Nabila Jamal Orozco M.S.
Ph.D. Advisee
I am a doctoral candidate in Psychology at the University of Pittsburgh and a scholar-advocate committed to inclusive and community-engaged research. I earned my bachelor’s in science degree from the University of California, Riverside, where I double-majored in Psychology and Sociology, and my master’s degree in Cognitive Science from the University of Pittsburgh. My work centers the voices and lived experiences of racially and ethnically diverse youth, focusing on how structural factors and sociopolitical contexts influence mental health and well-being, identity development, civic engagement, community resilience, and collective action.
My early research examined socioemotional and sociocultural learning processes in educational settings, emphasizing the development of culturally responsive interventions that support academic engagement and achievement, emotional regulation, well-being, and identity formation for all students, with particular attention to those from historically underrepresented and underserved backgrounds. Building on this foundation, my current work investigates how youth learn about and engage in civic action—such as community and sociopolitical participation—as both a sociocultural learning process and a developmental process that supports wellness. I draw on interdisciplinary frameworks—including sociocultural, ecological, and critical theories—to explore how broader social systems and learning environments influence youth development. My work pays particular attention to the roles of sociocultural socialization (e.g., messages youth receive about culture, race, and societal challenges) and how these shape their understanding of and engagement with the world around them.
My current research contributes to advancing health equity and sociocultural learning by examining how the intersections of race, ethnicity, and socioeconomic status shape both the structural risks and strength-based protective factors that influence youth mental health, identity development, and access to culturally responsive supports. My dissertation, Empowered Voices, is a mixed-methods study that explores how civic action shapes the mental health and well-being of racially and ethnically diverse youth from various socioeconomic backgrounds—as both a developmental process and a pathway to wellness—by identifying the family, community, and institutional factors that promote collective agency and support healthy participation and sustainable engagement in sociopolitical life.
In addition to my academic research, I am deeply involved in teaching, mentorship, service, advocacy, and public scholarship. I have taught undergraduate psychology courses and am committed to fostering inclusive, community-centered learning environments that honor students’ diverse backgrounds and connect classroom learning to real-world contexts. I also collaborate with youth-serving organizations across Pittsburgh and Western Pennsylvania to elevate youth leadership, advance mental health equity, and co-create policy-relevant research that drives systemic change. I am also a co-founder of SEED (Scholars for Elevating Equity and Diversity), a collective committed to illuminating inequities in mental health and health outcomes through academic scholarship and community-academic partnerships. As a native of Southern California and a first-generation American scholar shaped by multicultural experiences, I am passionate about transforming systems to be more responsive and reflective of the communities they serve.
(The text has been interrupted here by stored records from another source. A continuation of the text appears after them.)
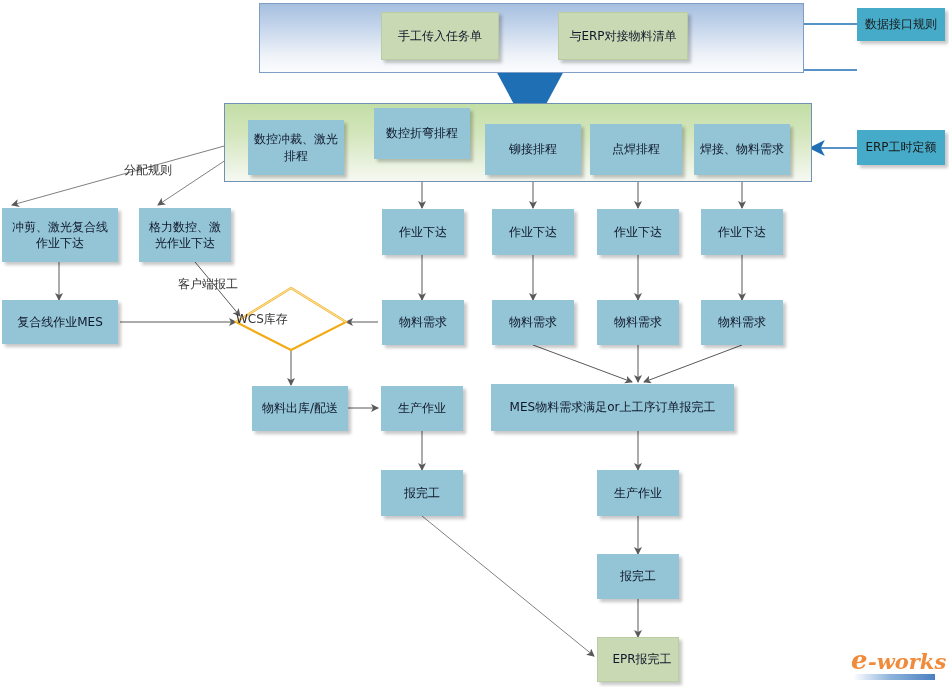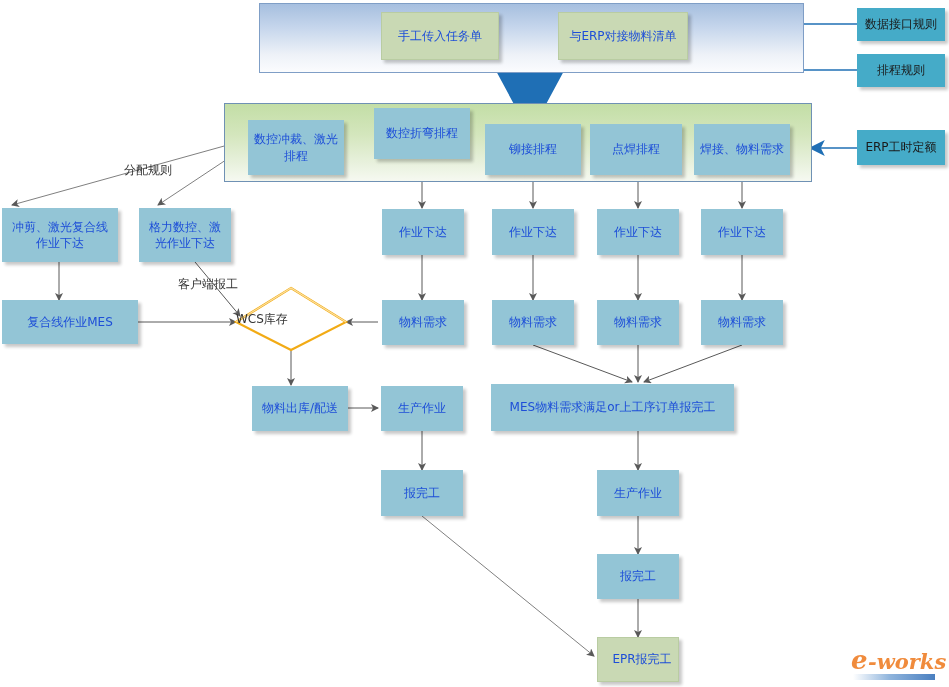--- a/index.html
+++ b/index.html
@@ -12,21 +12,21 @@
   }
   #canvas{position:absolute;left:0;top:0;width:949px;height:687px;}
   svg#wires{position:absolute;left:0;top:0;width:949px;height:687px;pointer-events:none;}
 
   
   .node{
     position:absolute;
     box-sizing:border-box;
     display:flex;align-items:center;justify-content:center;
     text-align:center;
-    color:#1d4ed8;
+    color:#0f172a;
     font-size:12px;
     line-height:1.35;
     padding:2px 4px;
     box-shadow:3px 3px 3px rgba(0,0,0,.22);
     z-index:3;
   }
   .blue{background:#93c5d6;border:1px solid #93c5d6;}
   .green{background:#c9d9b4;border:1px solid #b9cca2;}
   .teal{background:#45abc8;border:1px solid #45abc8;color:#1a1a1a;}
 
@@ -151,23 +151,20 @@
   <div class="node green" style="left:381px;top:12px;width:118px;height:48px;">
     <span>手工传入任务单</span>
   </div>
   <div class="node green" style="left:558px;top:12px;width:130px;height:48px;">
     <span>与ERP对接物料清单</span>
   </div>
 
   <div class="node teal" style="left:857px;top:8px;width:88px;height:33px;">
     <span>数据接口规则</span>
   </div>
-  <div class="node teal" style="left:857px;top:54px;width:88px;height:33px;">
-    <span>排程规则</span>
-  </div>
   <div class="node teal" style="left:857px;top:130px;width:88px;height:35px;">
     <span>ERP工时定额</span>
   </div>
 
   <div class="band band-green" style="left:224px;top:103px;width:588px;height:79px;"></div>
 
   <div class="node blue" style="left:248px;top:120px;width:96px;height:55px;">
     <span>数控冲裁、激光排程</span>
   </div>
   <div class="node blue" style="left:374px;top:108px;width:96px;height:51px;">
@@ -189,21 +186,21 @@
   <div class="edge-label" style="left:178px;top:276px;">
     <span>客户端报工</span>
   </div>
 
   <div class="node blue" style="left:2px;top:208px;width:116px;height:54px;">
     <span>冲剪、激光复合线作业下达</span>
   </div>
   <div class="node blue" style="left:139px;top:208px;width:92px;height:54px;">
     <span>格力数控、激光作业下达</span>
   </div>
-  <div class="node blue" style="left:2px;top:300px;width:136px;height:44px;">
+  <div class="node blue" style="left:2px;top:300px;width:116px;height:44px;">
     <span>复合线作业MES</span>
   </div>
 
   <div class="diamond" style="left:236px;top:288px;width:110px;height:62px;">
     <div class="dlabel">
       <span>WCS库存</span>
     </div>
   </div>
 
   <div class="node blue" style="left:382px;top:209px;width:82px;height:46px;">

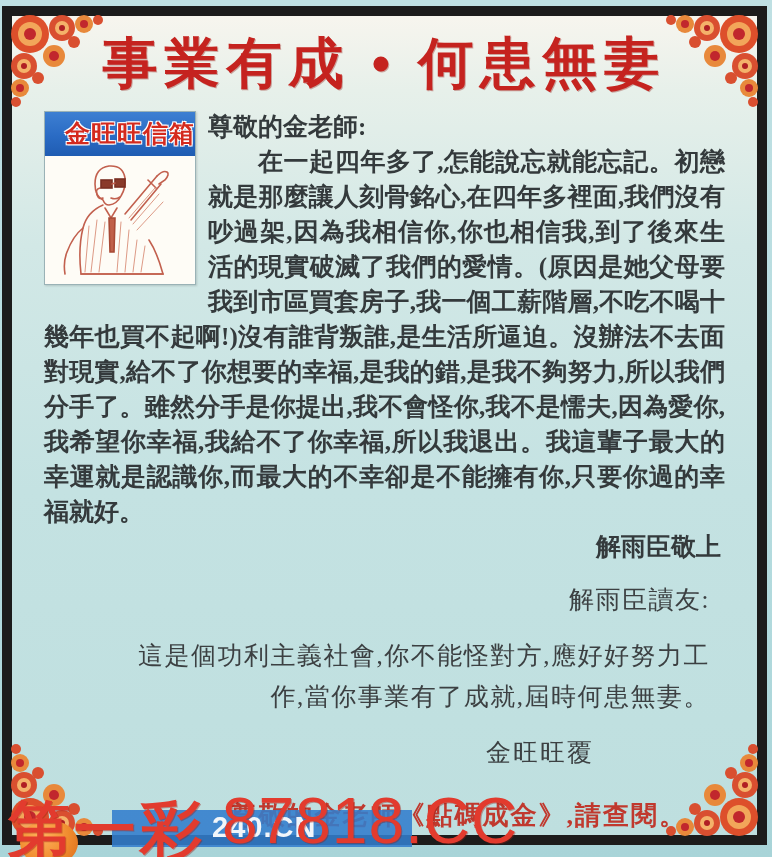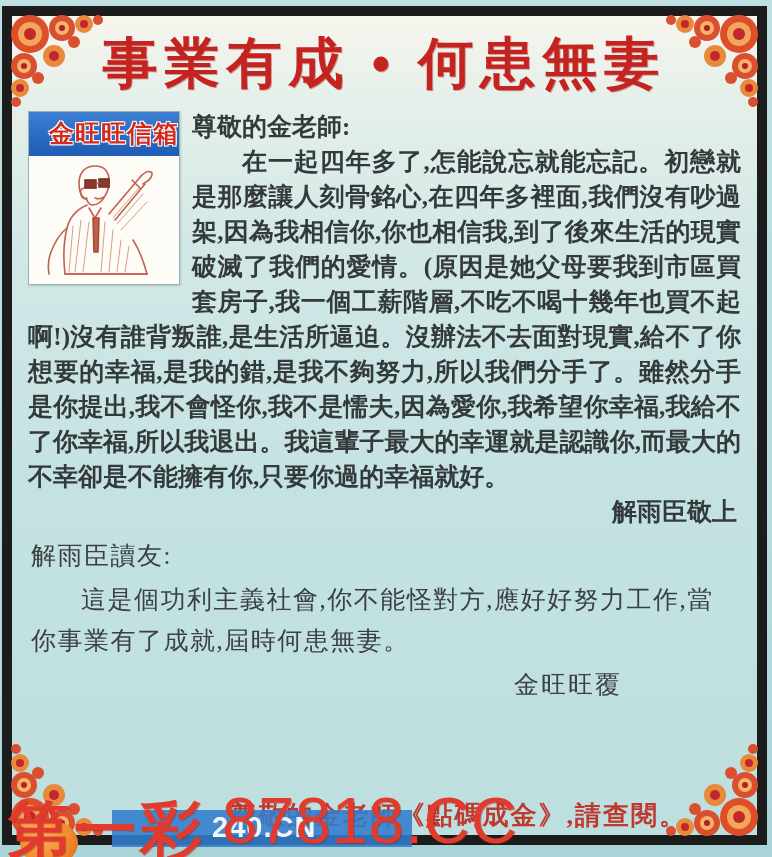--- a/index.html
+++ b/index.html
@@ -12,21 +12,21 @@
     position:relative;width:772px;height:857px;
     background:linear-gradient(180deg,#bfe0e3 0%,#b5dcdf 60%,#a8d4d8 100%);
     overflow:hidden;
   }
   .frame{
     position:absolute;top:6px;left:2px;right:5px;bottom:12px;
     border:10px solid #1c1c1c;
     background:linear-gradient(180deg,#f7f5ee 0%,#e7f0ea 9%,#d2e8e6 28%,#c4e2e2 58%,#bedfdf 100%);
     box-sizing:border-box;
   }
-  .frame-inner{position:relative;width:100%;height:100%;padding:0 16px;box-sizing:border-box;}
+  .frame-inner{position:relative;width:100%;height:100%;padding:0 32px;box-sizing:border-box;}
 
   
   .corner{position:absolute;width:104px;height:96px;z-index:2;pointer-events:none;}
   .corner.tl{top:-2px;left:-2px;}
   .corner.tr{top:-2px;right:-2px;transform:scaleX(-1);}
   .corner.bl{bottom:-2px;left:-2px;transform:scaleY(-1);}
   .corner.br{bottom:-2px;right:-2px;transform:scale(-1,-1);}
 
   .title{
     text-align:center;
@@ -62,21 +62,21 @@
     letter-spacing:1px;
     padding:4px 0 5px;
     text-shadow:-1px -1px 0 #fff,1px -1px 0 #fff,-1px 1px 0 #fff,1px 1px 0 #fff;
     white-space:nowrap;
   }
   .mascot{display:block;width:148px;height:128px;background:#fefcf6;}
 
   .sig-line{text-align:right;padding-right:4px;}
 
   .reply-block{font-size:25px;line-height:41px;letter-spacing:1.5px;color:#3c4042;margin-top:6px;}
-  .reply-block p{margin:3px;}
+  .reply-block p{margin:15px;text-align:right;}
   .reply-sig{text-align:right;padding-right:116px;letter-spacing:2px;margin-top:2px;}
 
   .footer-note{
     position:absolute;
     left:16px;right:70px;bottom:2px;
     text-align:right;
     font-size:26px;
     font-weight:600;
     letter-spacing:2px;
     color:#c0392e;

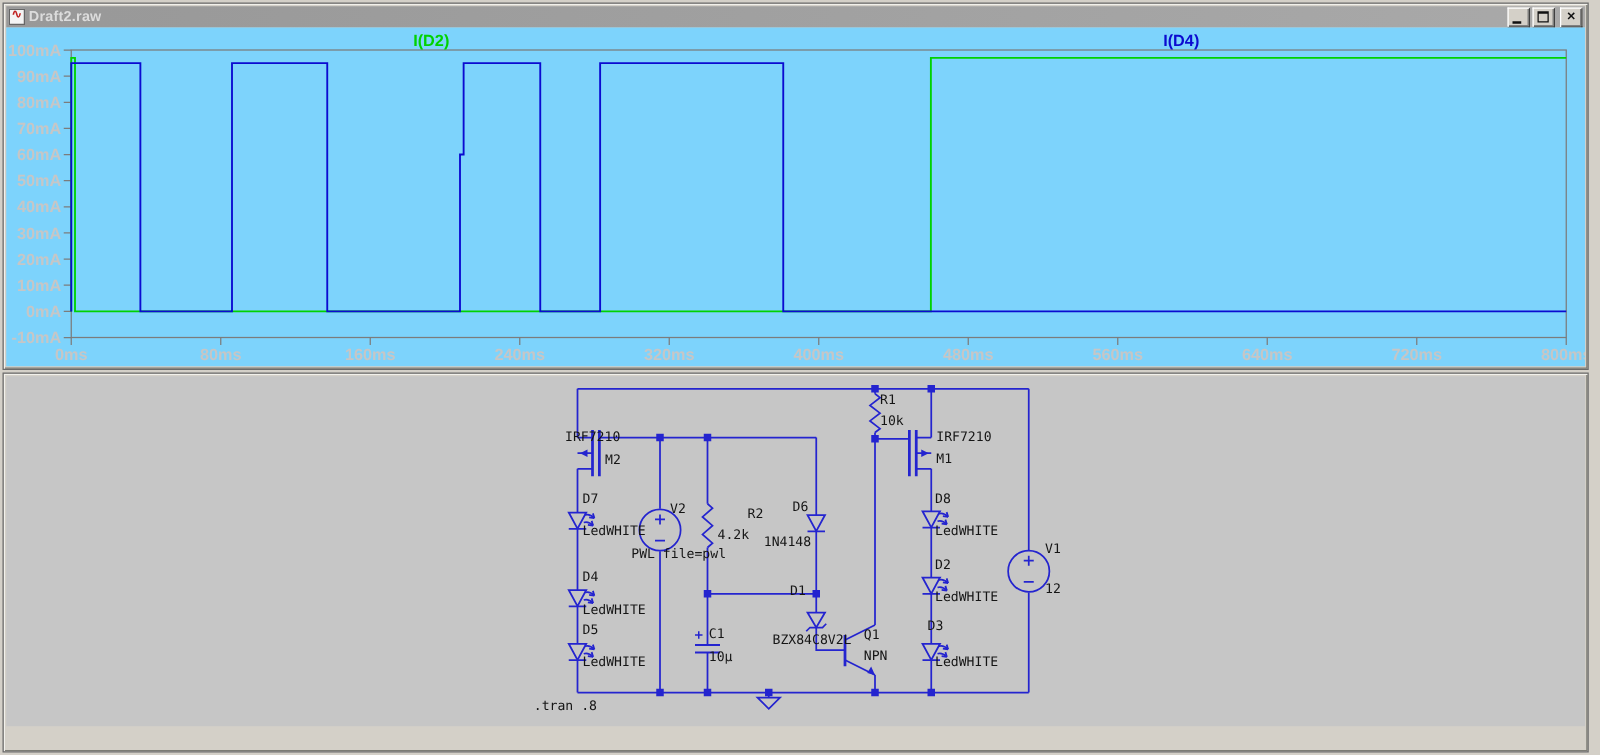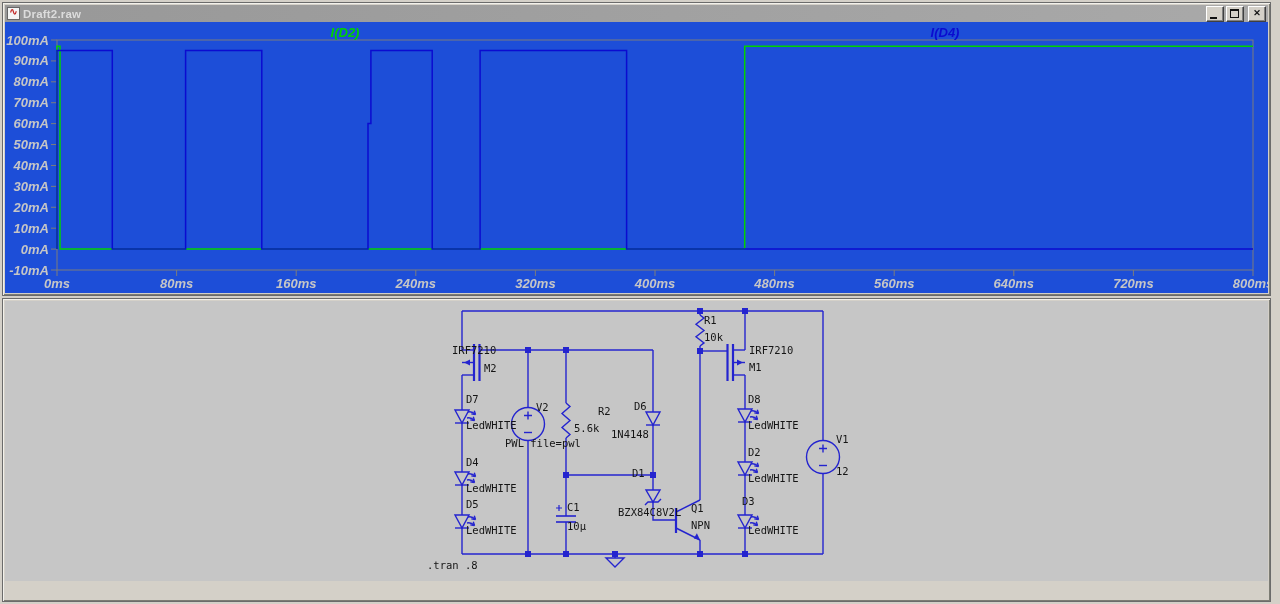--- a/index.html
+++ b/index.html
@@ -33,21 +33,21 @@
     width:16px;height:14px;background:#d4d0c8;position:relative;cursor:default;
     border:1px solid;border-color:#ffffff #404040 #404040 #ffffff;
     box-shadow:inset -1px -1px 0 #808080;
   }
   .wbtn.close{margin-left:2px;}
   .wbtn.min::before{content:"";position:absolute;left:3px;bottom:2px;width:7px;height:2px;background:#111;}
   .wbtn.max::before{content:"";position:absolute;left:3px;top:2px;width:7px;height:6px;
     border:1px solid #111;border-top-width:2px;}
   .wbtn.close::before{content:"✕";position:absolute;left:0;top:0;width:100%;text-align:center;
     font-size:9px;line-height:13px;font-weight:bold;color:#111;}
-  .client-plot{position:relative;background:#1d4ed8;height:271px;overflow:hidden;font-style:italic;}
+  .client-plot{position:relative;background:#7dd3fc;height:271px;overflow:hidden;}
   .client-sch{position:relative;background:#c6c6c6;height:280px;overflow:hidden;}
   #plot-svg{display:block;}
   #plot-svg text.ticklab{font-family:"Liberation Sans",sans-serif;font-size:13px;font-weight:bold;fill:#c6c6c6;}
   #plot-svg text.legendlab{font-family:"Liberation Sans",sans-serif;font-size:13px;font-weight:bold;}
   #schematic-svg{position:absolute;left:0;top:0;}
   .sch-label{
     position:absolute;font-family:"DejaVu Sans Mono",monospace;font-size:10.5px;
     color:#151515;white-space:nowrap;line-height:12px;
   }
 </style>
@@ -267,21 +267,21 @@
       </g>
     </svg>
     <div id="schematic-labels">
         <span class="sch-label" style="left: 447px; top: 43px;">IRF7210</span>
         <span class="sch-label" style="left: 447px; top: 61px; padding-left: 32px;">M2</span>
         <span class="sch-label" style="left: 461px; top: 92px;">D7</span>
         <span class="sch-label" style="left: 461px; top: 118px;">LedWHITE</span>
         <span class="sch-label" style="left: 531px; top: 100px;">V2</span>
         <span class="sch-label" style="left: 500px; top: 136px;">PWL file=pwl</span>
         <span class="sch-label" style="left: 569px; top: 104px; padding-left: 24px;">R2</span>
-        <span class="sch-label" style="left: 569px; top: 121px;">5.6k</span>
+        <span class="sch-label" style="left: 569px; top: 121px;">4.2k</span>
         <span class="sch-label" style="left: 629px; top: 99px;">D6</span>
         <span class="sch-label" style="left: 606px; top: 127px;">1N4148</span>
         <span class="sch-label" style="left: 461px; top: 155px;">D4</span>
         <span class="sch-label" style="left: 461px; top: 181px;">LedWHITE</span>
         <span class="sch-label" style="left: 461px; top: 197px;">D5</span>
         <span class="sch-label" style="left: 461px; top: 223px;">LedWHITE</span>
         <span class="sch-label" style="left: 562px; top: 200px;">C1</span>
         <span class="sch-label" style="left: 562px; top: 219px;">10µ</span>
         <span class="sch-label" style="left: 627px; top: 166px;">D1</span>
         <span class="sch-label" style="left: 583px; top: 205px; margin-left: 30px;">BZX84C8V2L</span>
Outside of research, teaching, and advocacy, I am also active as a political and grassroots organizer and activist. I enjoy watching and analyzing films, writing poetry, gardening, painting, dancing, making jewelry, designing fashion, playing music, attending concerts, and curating creative and community-centered spaces—often using art and music as tools for collective action, community healing, and identity expression among both young people and adults.